My dream D400 is full frame with less megapixels than D600, like 12 MPx, and less weight.


----------



## coastalconn

Yikes!  That's not a dream that's a nightmare..  Why FX?  The reason why most people want DX is for the crop factor and cheaper lenses.  There already is a great 12mp fx camera called the D700


----------



## TheLost

gardy said:


> for me it comes down to the fact that i just dont need a 36mp file, not that it might not me nice to have, im sure though that if i got a d800 i wouldnt be shooting at full resolution the entire time. it would be awesome for macro though




That's just the plain awesomeness of the D800... It's high pixel density.  Lots of wildlife shooters are switching from DX to the D800 for that exact reason.  Why zoom when you can crop the crap out of your picture and still end up with a higher resolution/pixel density photo then a D7000!


----------



## gardy

True! Wouldn't be bad to have that capability, I just don't always need it, plus I hate cropping! It can get so annoying at times lol, we'll anyway good think I can't afford a D800 right now


----------



## Vautrin

so let me get this straight?  with the d800 i have to buy a new computer, new lenses (because even old "pro" lenses will not look sharpest) and probably new memory cards, etc

my computer is not 6 years old, 2-3 and it still struggles with photoshop...  and the low end mac mini in the mac store doesnt even have photoshop installed because its a memory hog

all the "upgrades" add up...  if i won the lotto i would indeed buy a d800...  until then, ill wait


----------



## TheLost

My D400 dream is...

Sensor:
*DX* 24-36mp
Faster expeed (4?) image processor
8+ fps

AutoFocus:
51 point AF System (from the D4!)
Large Buffer

Body:
Full weather sealing
Full magnesium frame
AF-ON button (please!!!!!)
Dual Card Slots

Nikon has all the parts... they just need to stick it together and ship it!!!!


----------



## jhodges10

TheLost said:
			
		

> My D400 dream is...
> 
> Sensor:
> DX 24-36mp
> Faster expeed (4?) image processor
> 8+ fps
> 
> AutoFocus:
> 51 point AF System (from the D4!)
> Large Buffer
> 
> Body:
> Full weather sealing
> Full magnesium frame
> AF-ON button (please!!!!!)
> Dual Card Slots
> 
> Nikon has all the parts... they just need to stick it together and ship it!!!!

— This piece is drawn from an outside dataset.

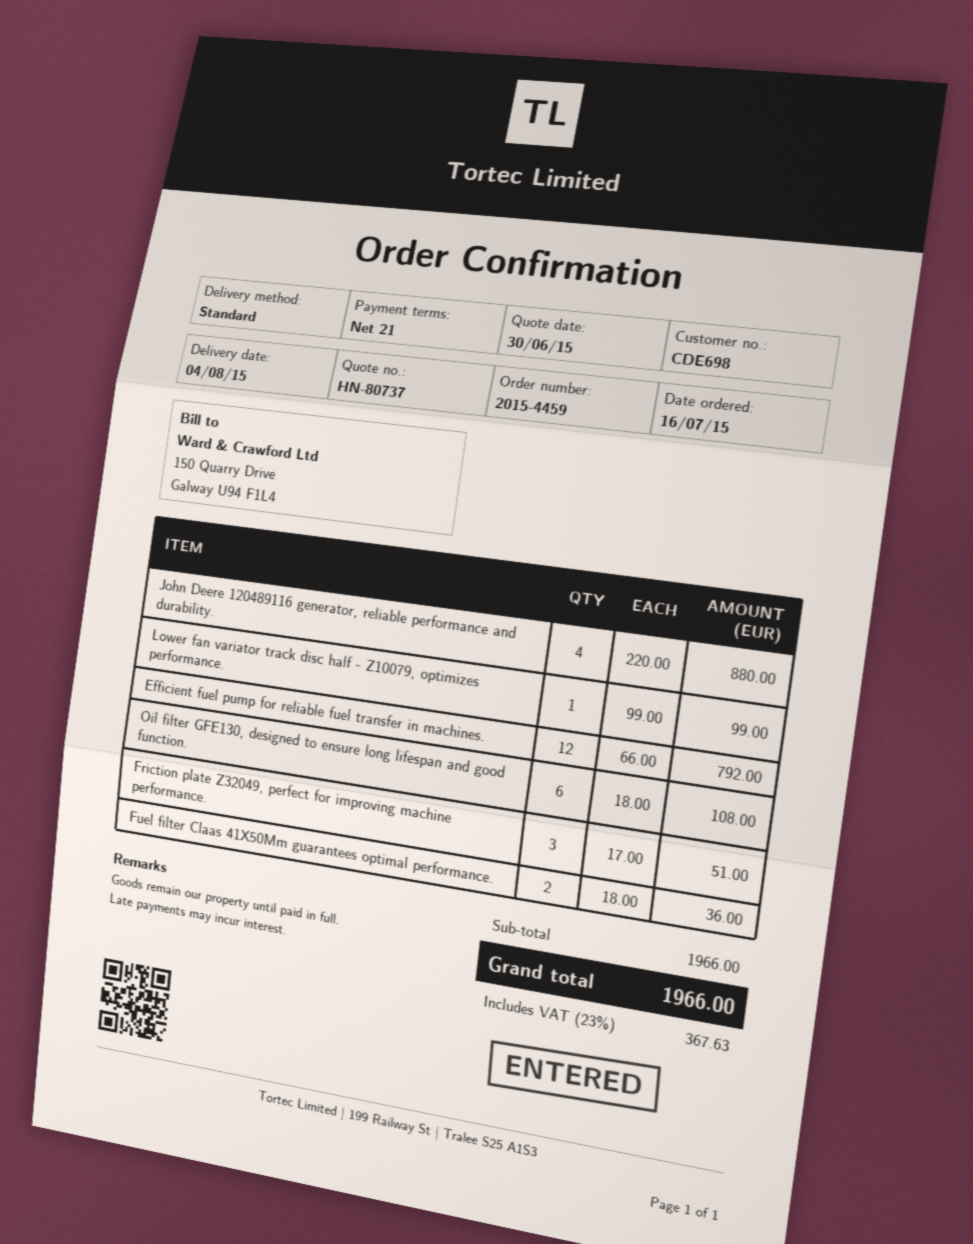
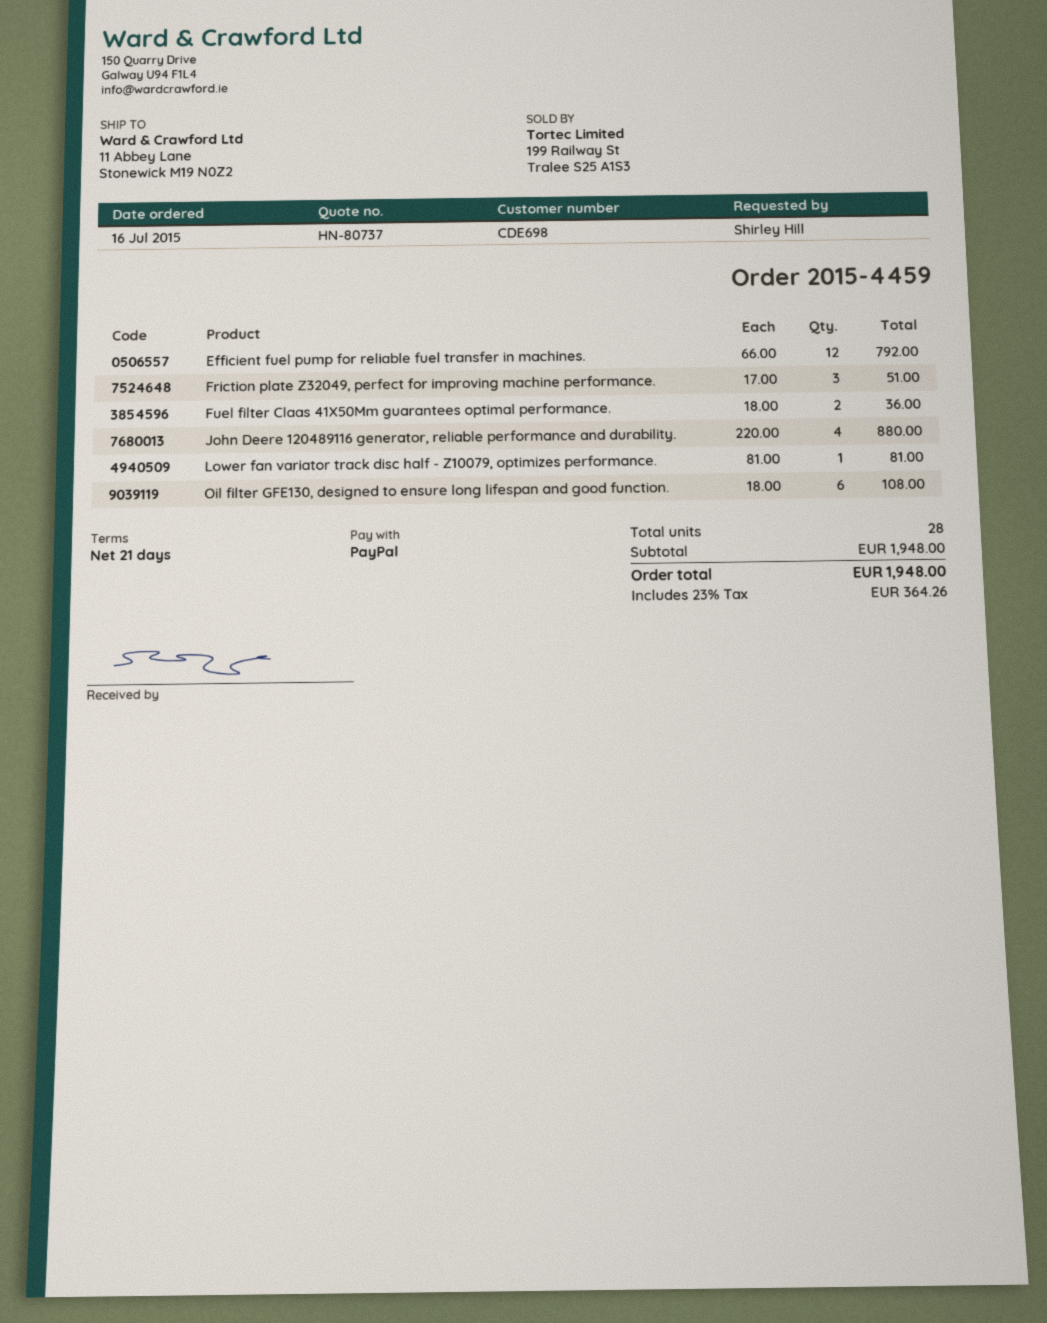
Lower fan variator track disc half - Z10079, optimizes performance.: 1 x 99.00 = 99.00 -> 1 x 81.00 = 81.00
subtotal: 1966.00 -> 1948.00
tax: 23% = 367.63 -> 23% = 364.26
total: 1966.00 -> 1948.00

That would be a pretty damned expensive camera. Hope your willing to drop D4 money on it.


----------



## TheLost

Vautrin said:


> so let me get this straight?  with the d800 i have to buy a new computer, new lenses (because even old "pro" lenses will not look sharpest) and probably new memory cards, etc
> 
> my computer is not 6 years old, 2-3 and it still struggles with photoshop...  and the low end mac mini in the mac store doesnt even have photoshop installed because its a memory hog
> 
> all the "upgrades" add up...  if i won the lotto i would indeed buy a d800...  until then, ill wait



First... I have a 'sandy bridge' Mac mini (2011) i use for development that i runs Photoshop just fine (and the 2011 mini can only handle 8gb ram)

Second... All im saying is: Don't *trash talk it* just because you cant afford it. I cant afford a D800 but i can appreciate it for what it is.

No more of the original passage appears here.